• To do: Without the images, repeat every line of the listing exactly.
########
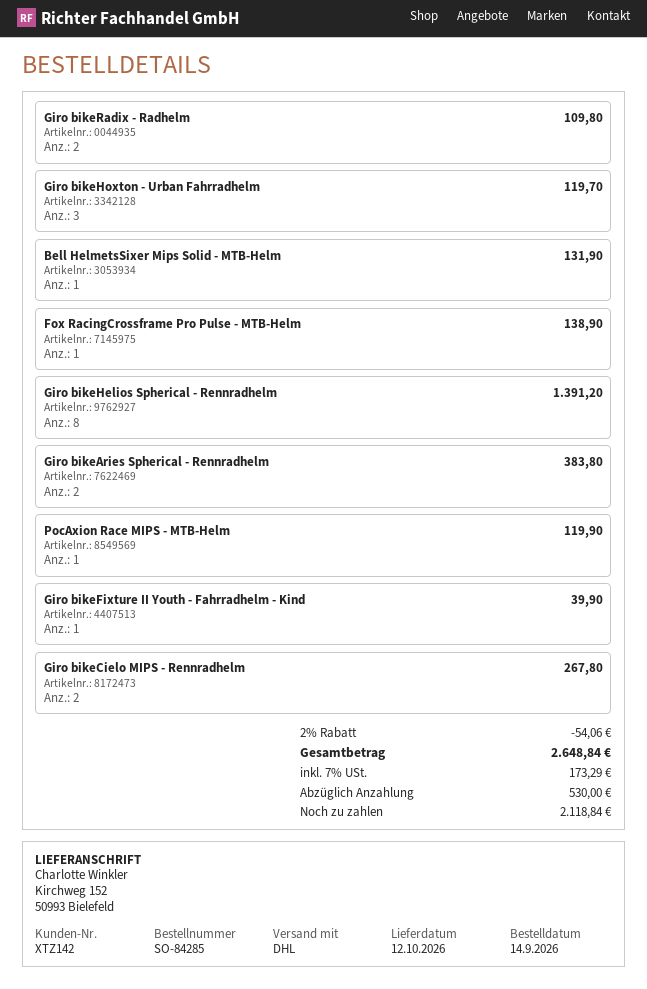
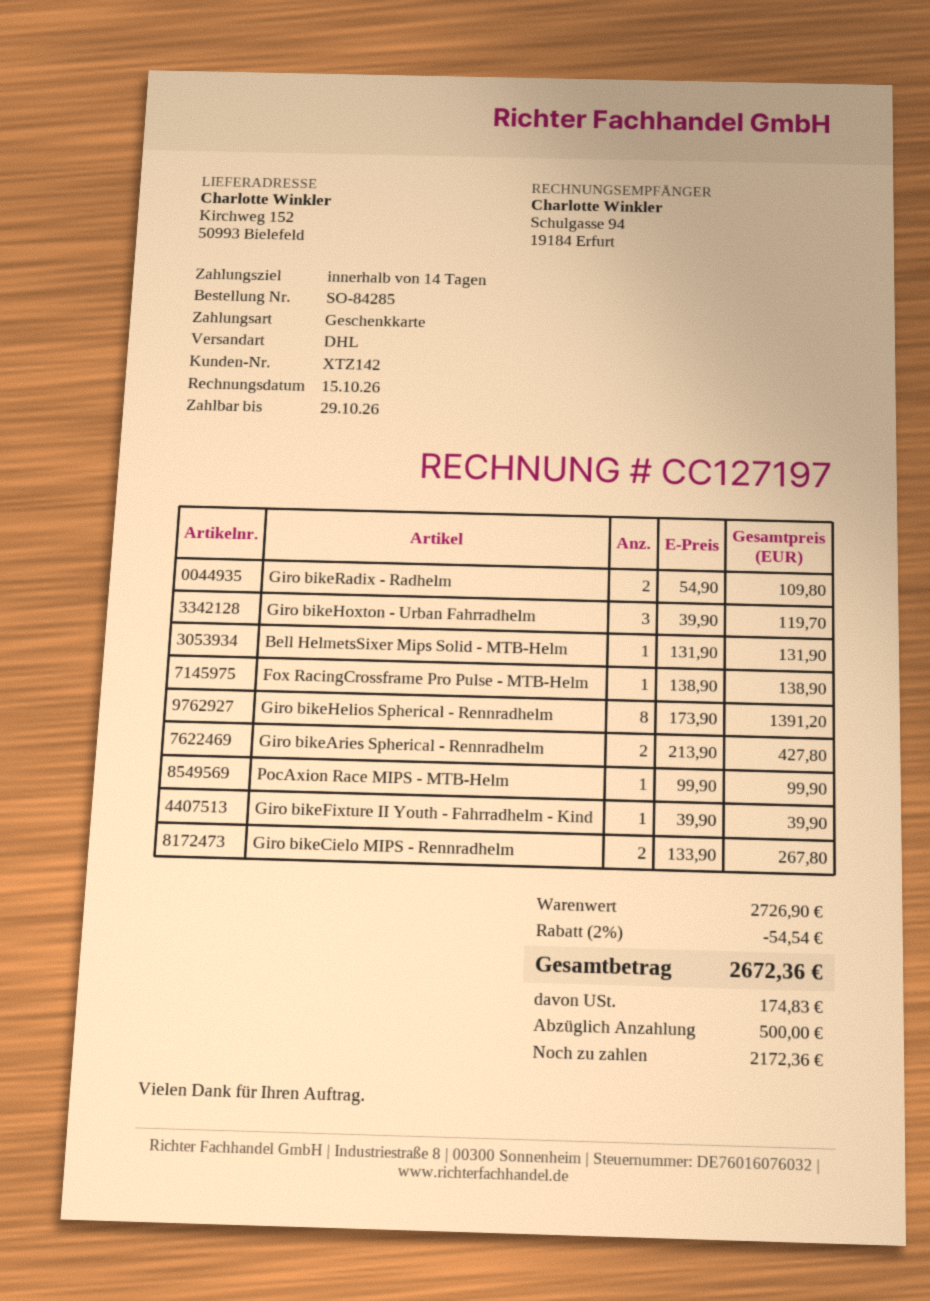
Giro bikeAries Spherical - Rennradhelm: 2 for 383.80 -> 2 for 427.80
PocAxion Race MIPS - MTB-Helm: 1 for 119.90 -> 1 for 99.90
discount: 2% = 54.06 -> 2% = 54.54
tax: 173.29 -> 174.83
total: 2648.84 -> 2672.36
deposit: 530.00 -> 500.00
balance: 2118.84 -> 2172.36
########
• Written answer:
Giro bikeAries Spherical - Rennradhelm: 2 for 383.80 -> 2 for 427.80
PocAxion Race MIPS - MTB-Helm: 1 for 119.90 -> 1 for 99.90
discount: 2% = 54.06 -> 2% = 54.54
tax: 173.29 -> 174.83
total: 2648.84 -> 2672.36
deposit: 530.00 -> 500.00
balance: 2118.84 -> 2172.36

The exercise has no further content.